The output should consist solely of the line containing "Cadastro de animais" and the lines that follow it through the end of the data below.

[Opening MATERIAL SHOWN section]

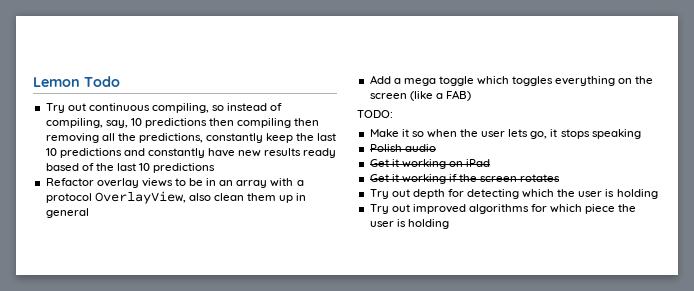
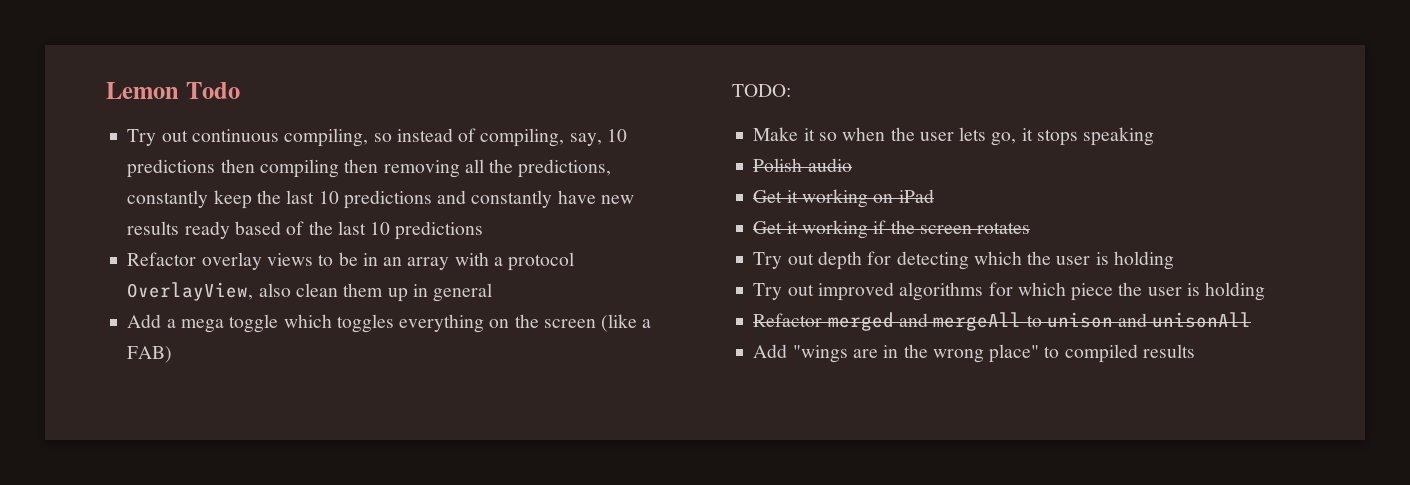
+ Refactor merged and mergeAll to unison and unisonAll
+ Add "wings are in the wrong place" to compiled results

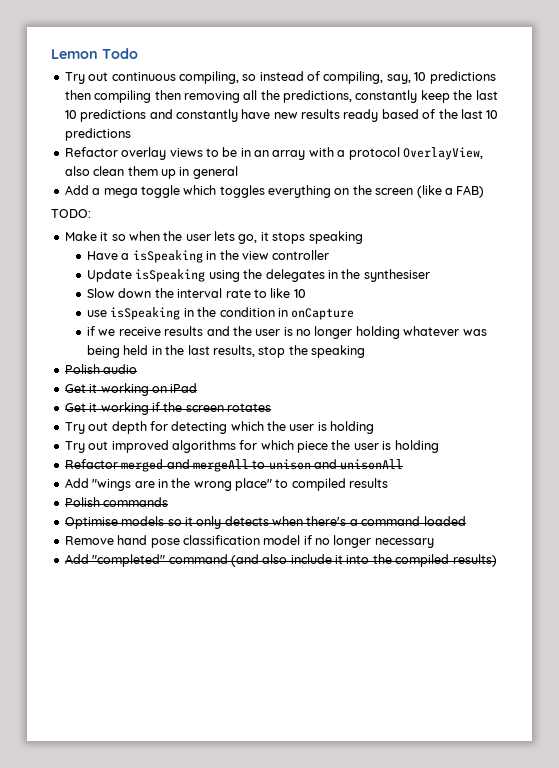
+ Have a isSpeaking in the view controller
+ Update isSpeaking using the delegates in the synthesiser
+ Slow down the interval rate to like 10
+ use isSpeaking in the condition in onCapture
+ if we receive results and the user is no longer holding whatever was being held in the last results, stop the speaking
+ Polish commands
+ Optimise models so it only detects when there's a command loaded
+ Remove hand pose classification model if no longer necessary
+ Add "completed" command (and also include it into the compiled results)

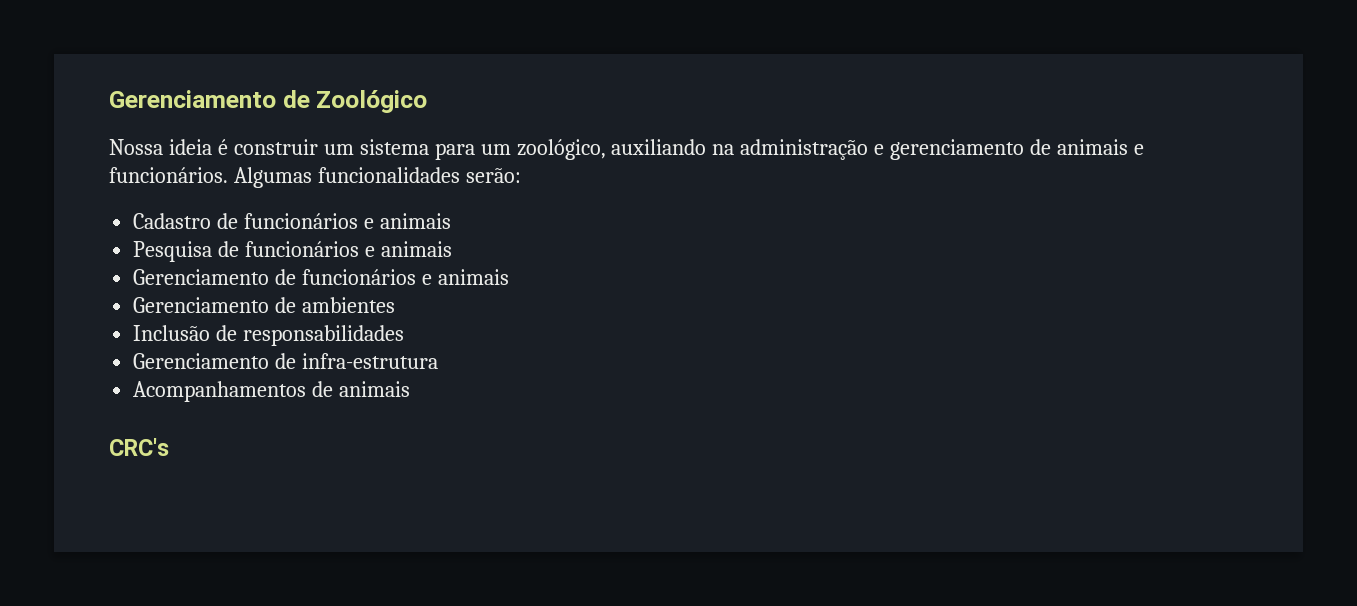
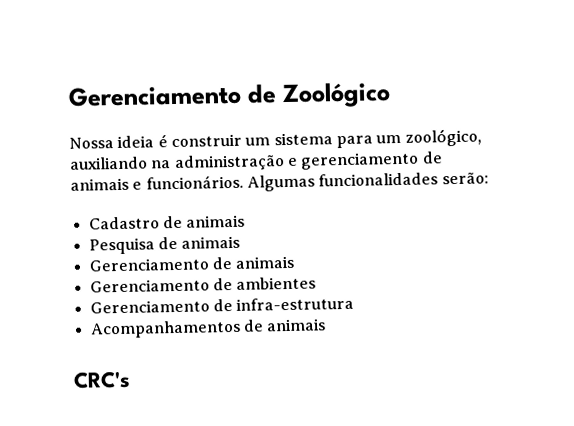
- Cadastro de funcionários e animais
+ Cadastro de animais
- Pesquisa de funcionários e animais
- Gerenciamento de funcionários e animais
+ Pesquisa de animais
+ Gerenciamento de animais
- Inclusão de responsabilidades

[Closing MATERIAL SHOWN section]

**OUTPUT**
+ Cadastro de animais
- Pesquisa de funcionários e animais
- Gerenciamento de funcionários e animais
+ Pesquisa de animais
+ Gerenciamento de animais
- Inclusão de responsabilidades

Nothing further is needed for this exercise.